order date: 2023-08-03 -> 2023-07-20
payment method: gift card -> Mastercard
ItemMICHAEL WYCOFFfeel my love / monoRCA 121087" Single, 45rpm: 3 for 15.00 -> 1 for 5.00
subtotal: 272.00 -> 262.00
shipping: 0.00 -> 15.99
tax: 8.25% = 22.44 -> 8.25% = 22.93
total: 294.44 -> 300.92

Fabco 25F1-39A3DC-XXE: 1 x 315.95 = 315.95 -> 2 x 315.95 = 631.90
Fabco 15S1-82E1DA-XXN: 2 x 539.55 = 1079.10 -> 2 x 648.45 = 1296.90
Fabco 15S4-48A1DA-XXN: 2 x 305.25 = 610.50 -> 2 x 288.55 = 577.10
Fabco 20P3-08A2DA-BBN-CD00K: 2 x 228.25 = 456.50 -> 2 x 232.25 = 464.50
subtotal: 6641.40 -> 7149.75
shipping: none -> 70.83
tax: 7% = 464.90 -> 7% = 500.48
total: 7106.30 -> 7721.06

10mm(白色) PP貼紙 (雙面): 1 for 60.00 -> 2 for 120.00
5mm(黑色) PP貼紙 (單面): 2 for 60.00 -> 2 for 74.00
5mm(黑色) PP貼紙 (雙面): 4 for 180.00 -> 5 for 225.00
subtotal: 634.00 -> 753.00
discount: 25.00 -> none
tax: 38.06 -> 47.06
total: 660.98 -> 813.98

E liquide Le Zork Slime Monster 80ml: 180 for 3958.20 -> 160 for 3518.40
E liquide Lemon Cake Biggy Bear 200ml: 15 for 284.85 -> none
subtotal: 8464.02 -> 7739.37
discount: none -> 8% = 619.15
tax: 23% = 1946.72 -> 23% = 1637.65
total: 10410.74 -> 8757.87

• _BRIEF_
Your answer should be exactly the lines of the material above, starting at the one that holds "E liquide Le Zork" and ending with the last.

• _RESULT FOR THIS TASK_
E liquide Le Zork Slime Monster 80ml: 180 for 3958.20 -> 160 for 3518.40
E liquide Lemon Cake Biggy Bear 200ml: 15 for 284.85 -> none
subtotal: 8464.02 -> 7739.37
discount: none -> 8% = 619.15
tax: 23% = 1946.72 -> 23% = 1637.65
total: 10410.74 -> 8757.87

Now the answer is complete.